● **Your objective**:
Please return exactly the lines from the one containing "Base de Madera" through the end of the records, including both.

● **Task material**:
==========
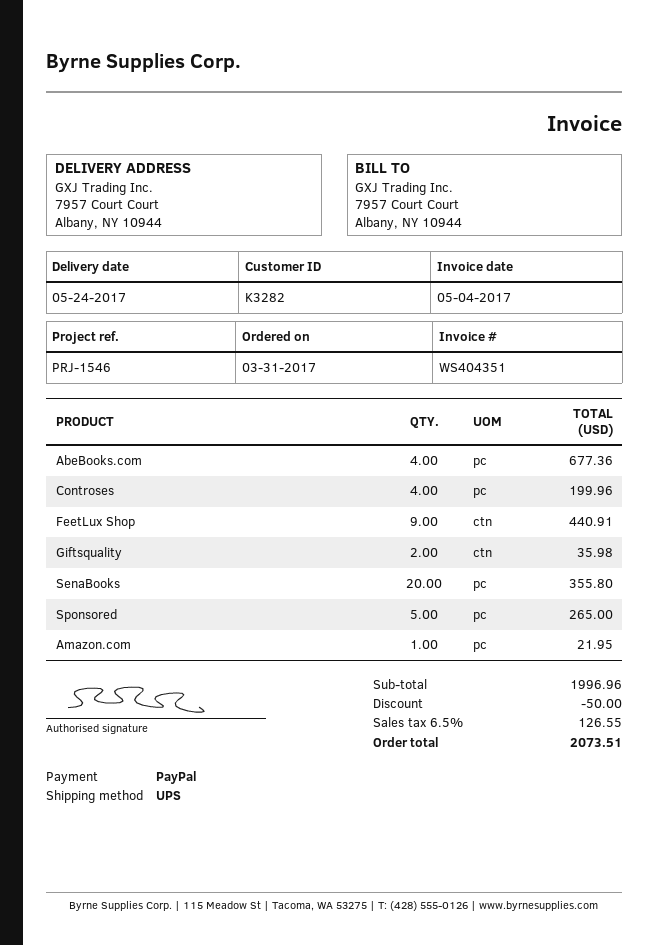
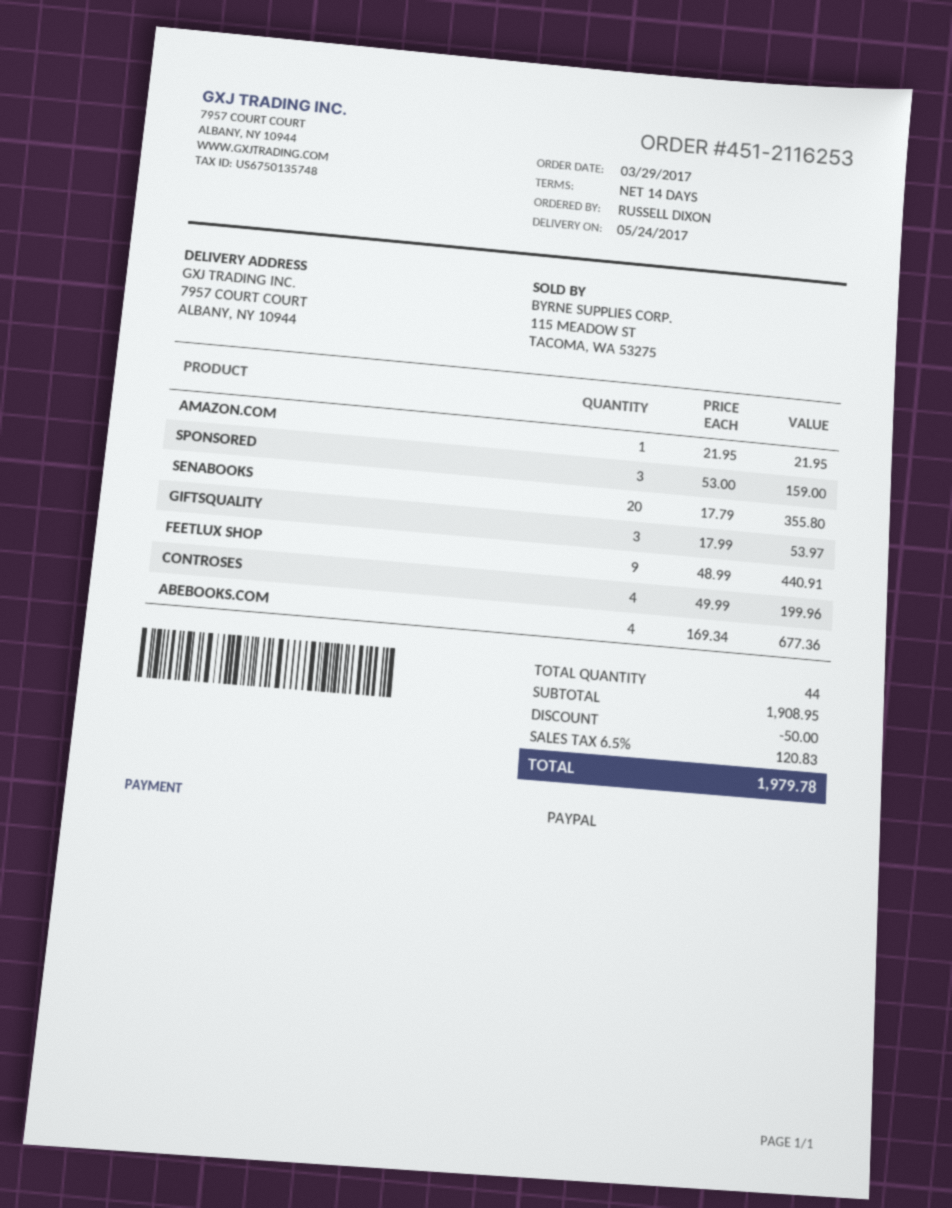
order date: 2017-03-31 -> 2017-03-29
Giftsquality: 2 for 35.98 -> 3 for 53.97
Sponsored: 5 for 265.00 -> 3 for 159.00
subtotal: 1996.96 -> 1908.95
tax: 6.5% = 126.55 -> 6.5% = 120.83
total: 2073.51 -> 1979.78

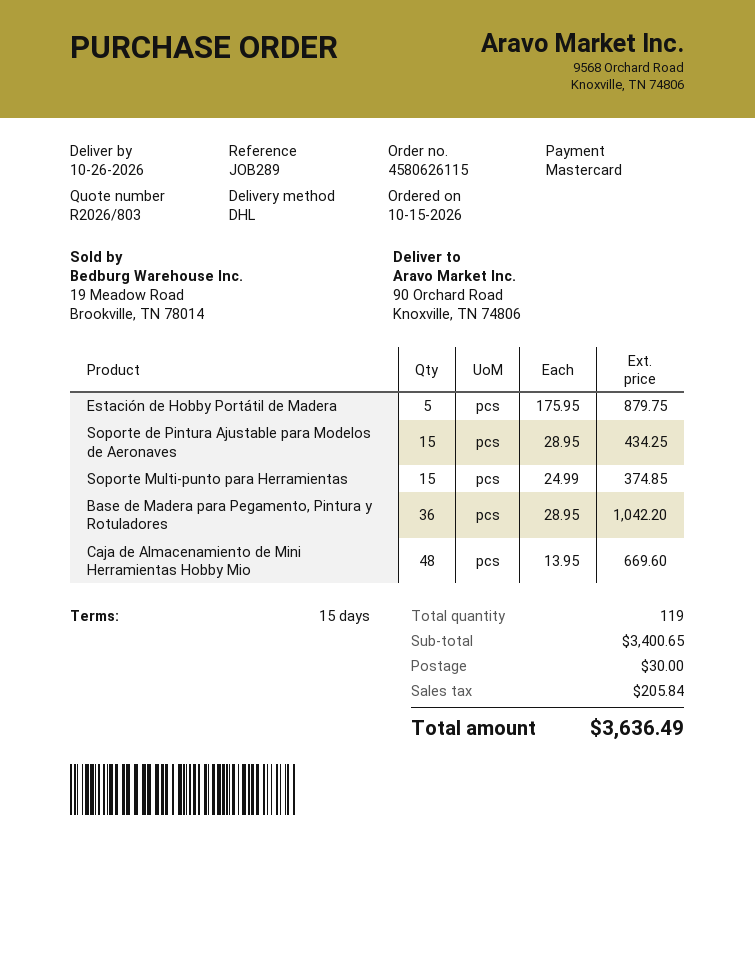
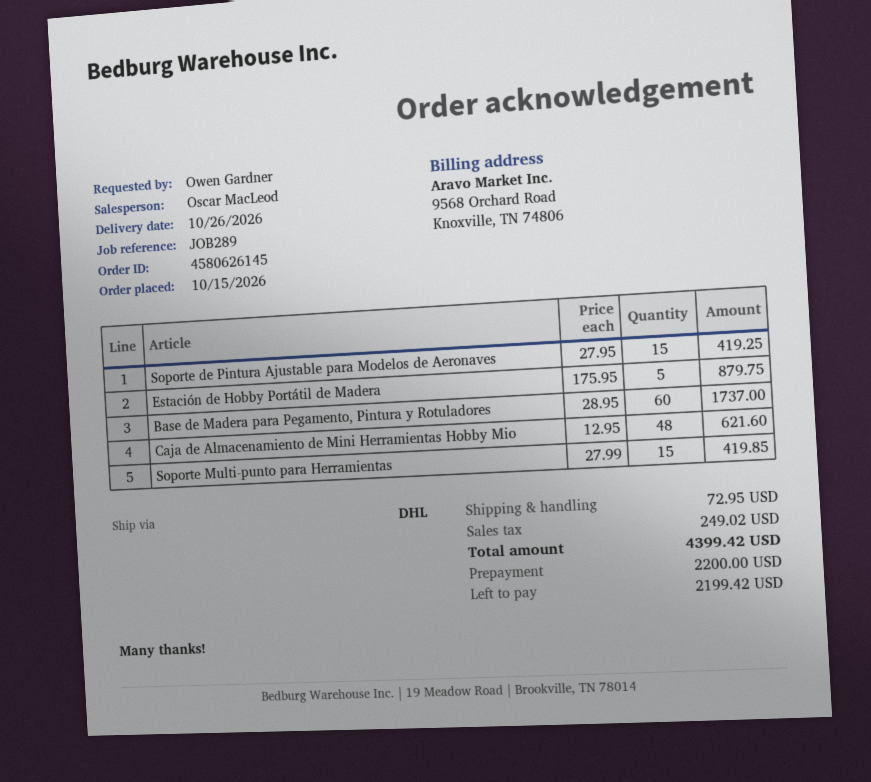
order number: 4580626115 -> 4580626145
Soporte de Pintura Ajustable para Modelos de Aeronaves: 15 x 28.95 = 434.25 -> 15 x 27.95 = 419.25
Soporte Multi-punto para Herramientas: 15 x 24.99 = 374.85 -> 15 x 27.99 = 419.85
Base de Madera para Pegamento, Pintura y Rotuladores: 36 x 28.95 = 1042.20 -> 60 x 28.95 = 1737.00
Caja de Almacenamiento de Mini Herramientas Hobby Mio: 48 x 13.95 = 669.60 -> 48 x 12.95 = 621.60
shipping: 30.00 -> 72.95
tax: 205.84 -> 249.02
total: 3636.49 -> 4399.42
==========
● **Answer below**:
Base de Madera para Pegamento, Pintura y Rotuladores: 36 x 28.95 = 1042.20 -> 60 x 28.95 = 1737.00
Caja de Almacenamiento de Mini Herramientas Hobby Mio: 48 x 13.95 = 669.60 -> 48 x 12.95 = 621.60
shipping: 30.00 -> 72.95
tax: 205.84 -> 249.02
total: 3636.49 -> 4399.42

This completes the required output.